Provided data |
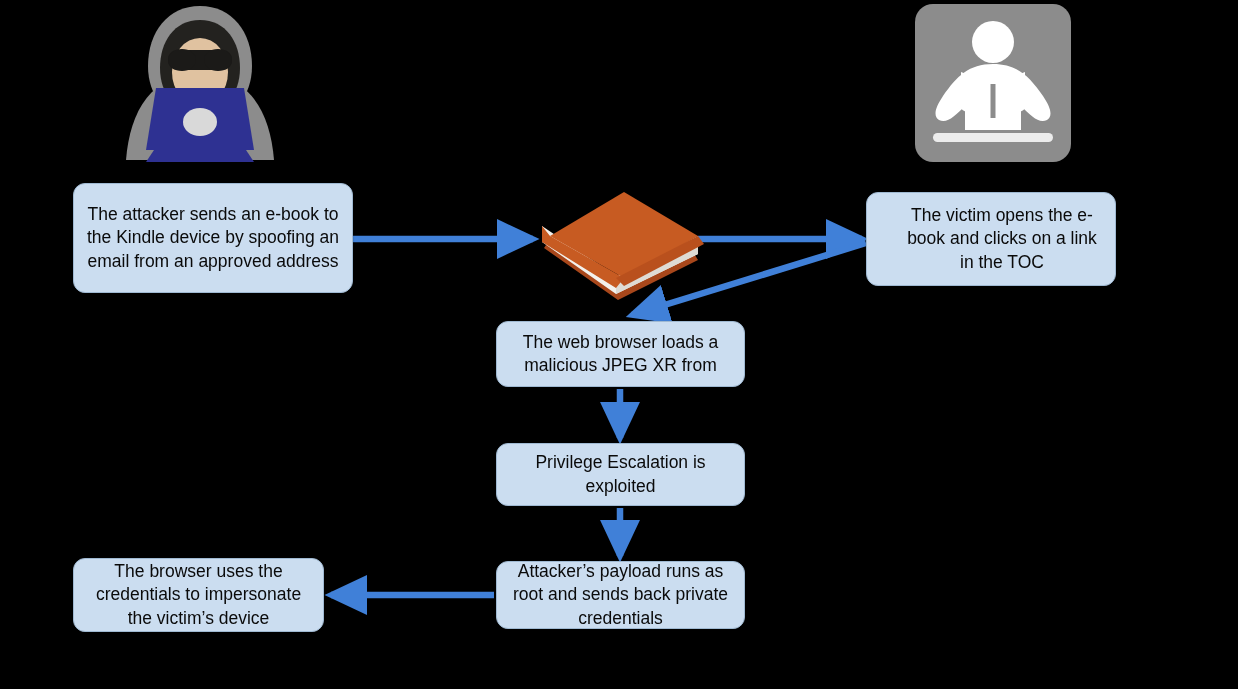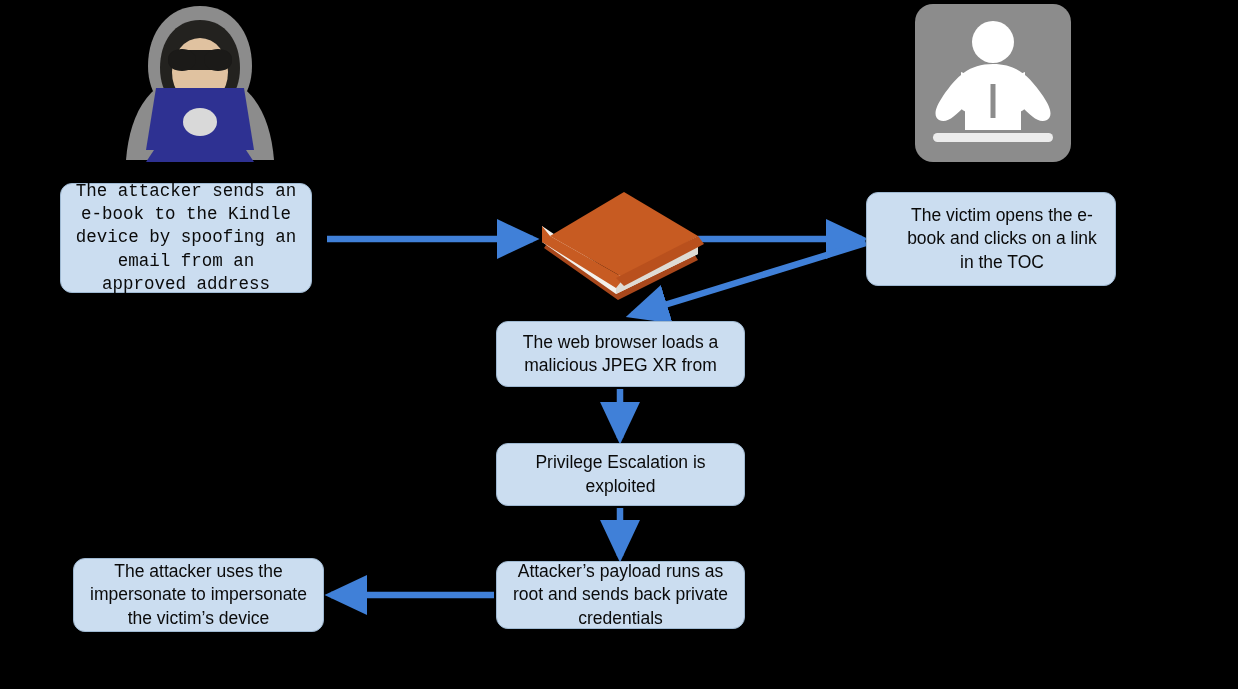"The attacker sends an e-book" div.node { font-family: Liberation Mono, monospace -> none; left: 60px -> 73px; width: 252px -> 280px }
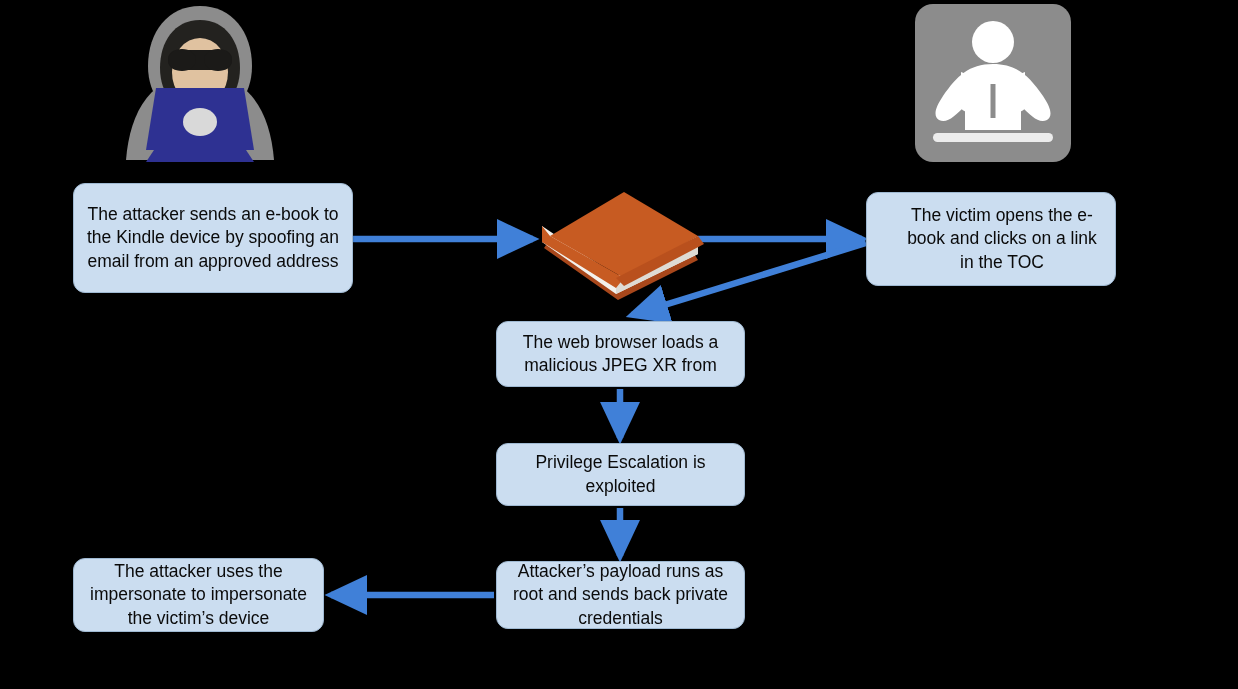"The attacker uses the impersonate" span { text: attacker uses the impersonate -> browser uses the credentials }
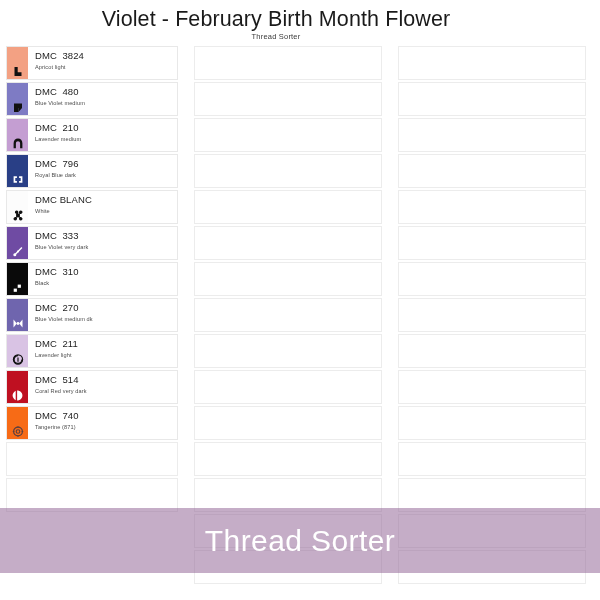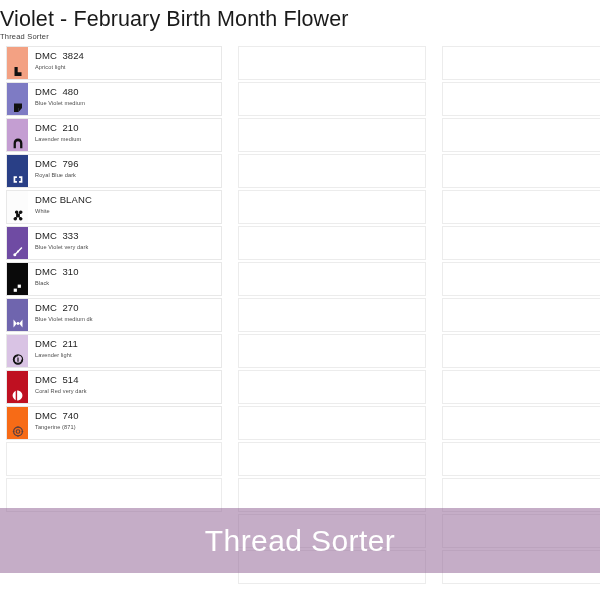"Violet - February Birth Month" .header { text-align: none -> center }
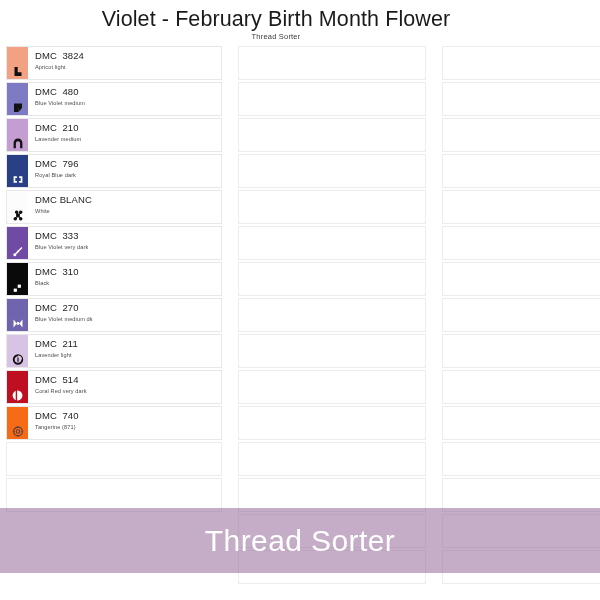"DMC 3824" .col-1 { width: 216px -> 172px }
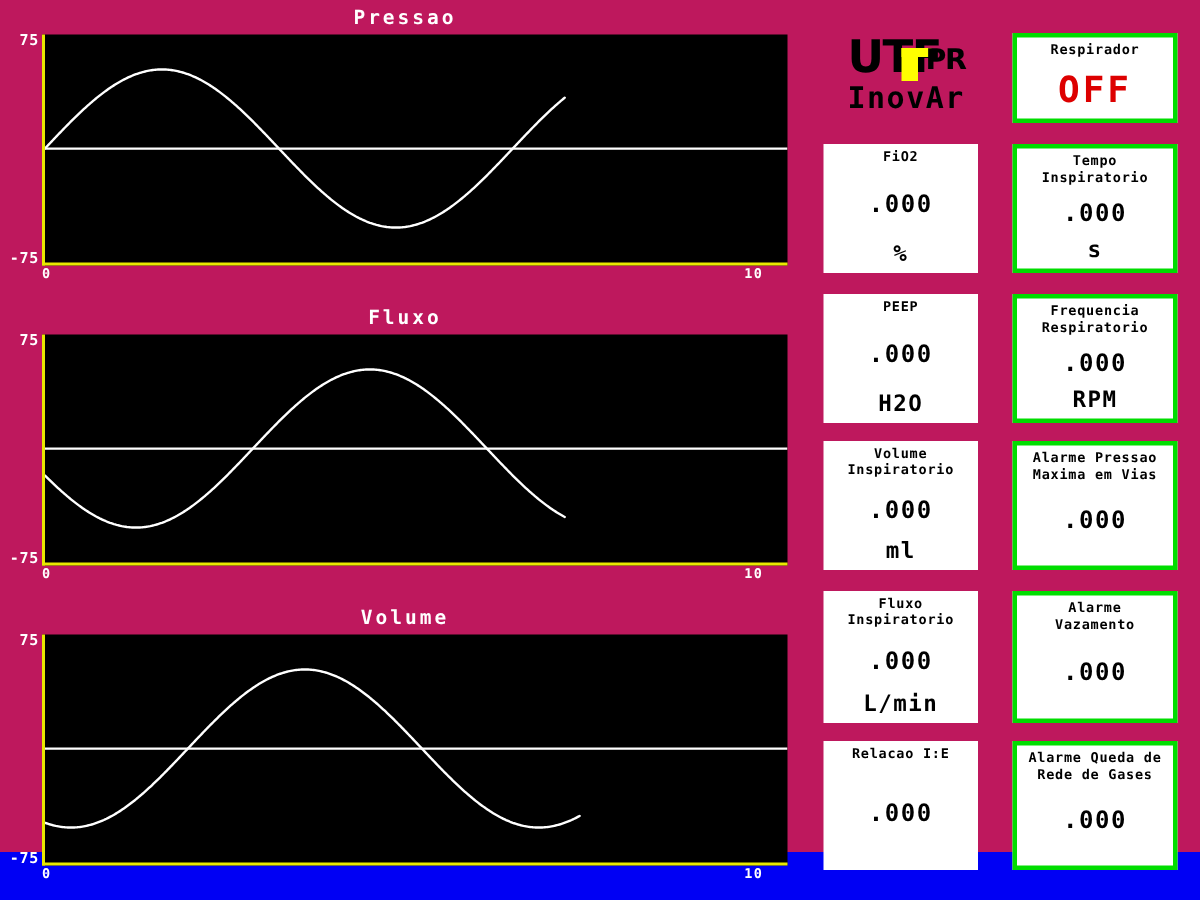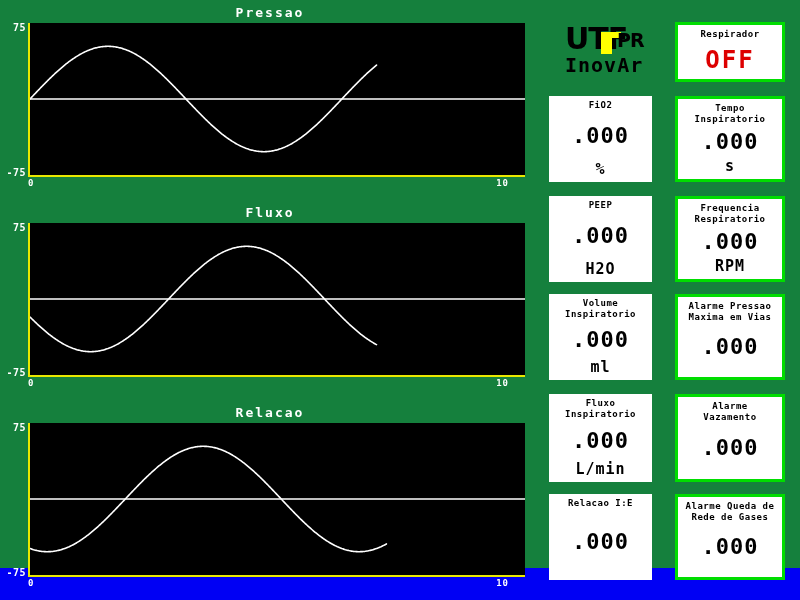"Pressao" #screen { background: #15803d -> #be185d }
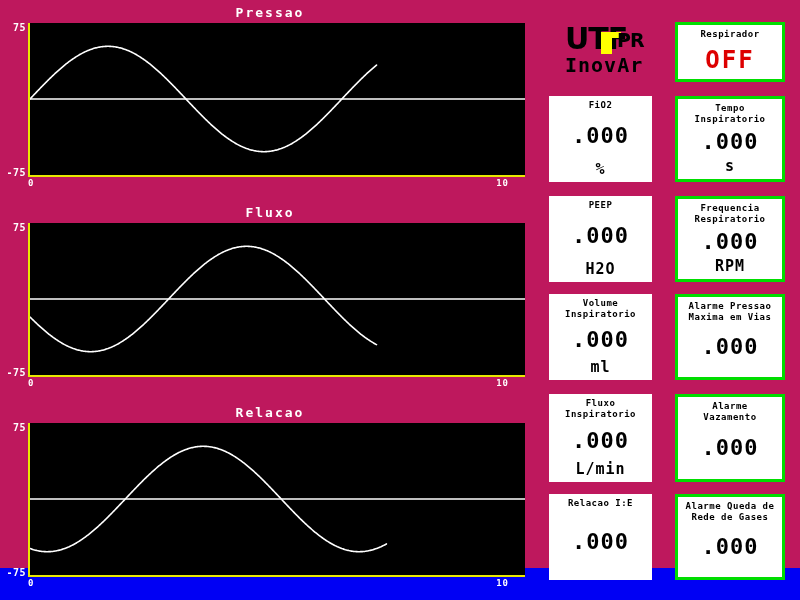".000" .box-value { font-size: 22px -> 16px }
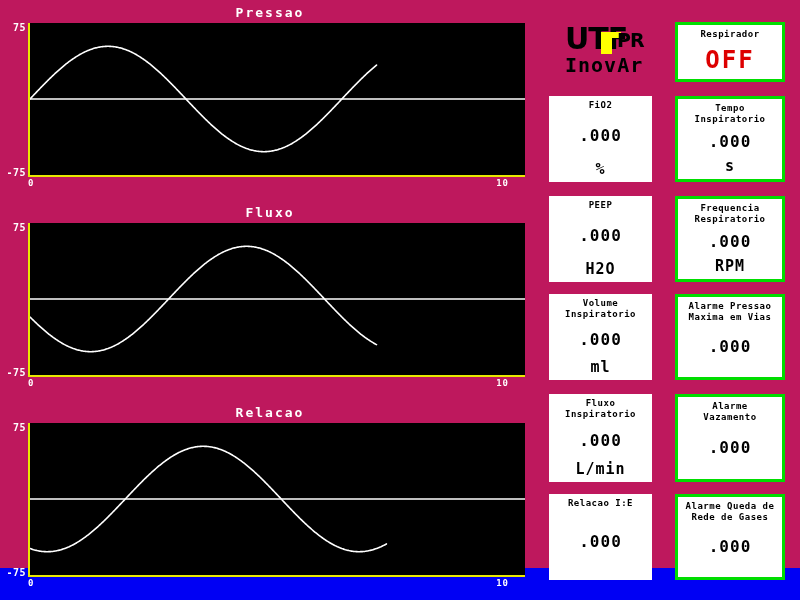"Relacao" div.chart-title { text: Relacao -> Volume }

Problem to solve | For this exercise, reproduce the data above exactly from the line containing "width: 216px ->" through its final line, both ends included, with no pictures in the copy.

Result below |
"DMC 3824" .col-1 { width: 216px -> 172px }
"Pressao" #screen { background: #15803d -> #be185d }
".000" .box-value { font-size: 22px -> 16px }
"Relacao" div.chart-title { text: Relacao -> Volume }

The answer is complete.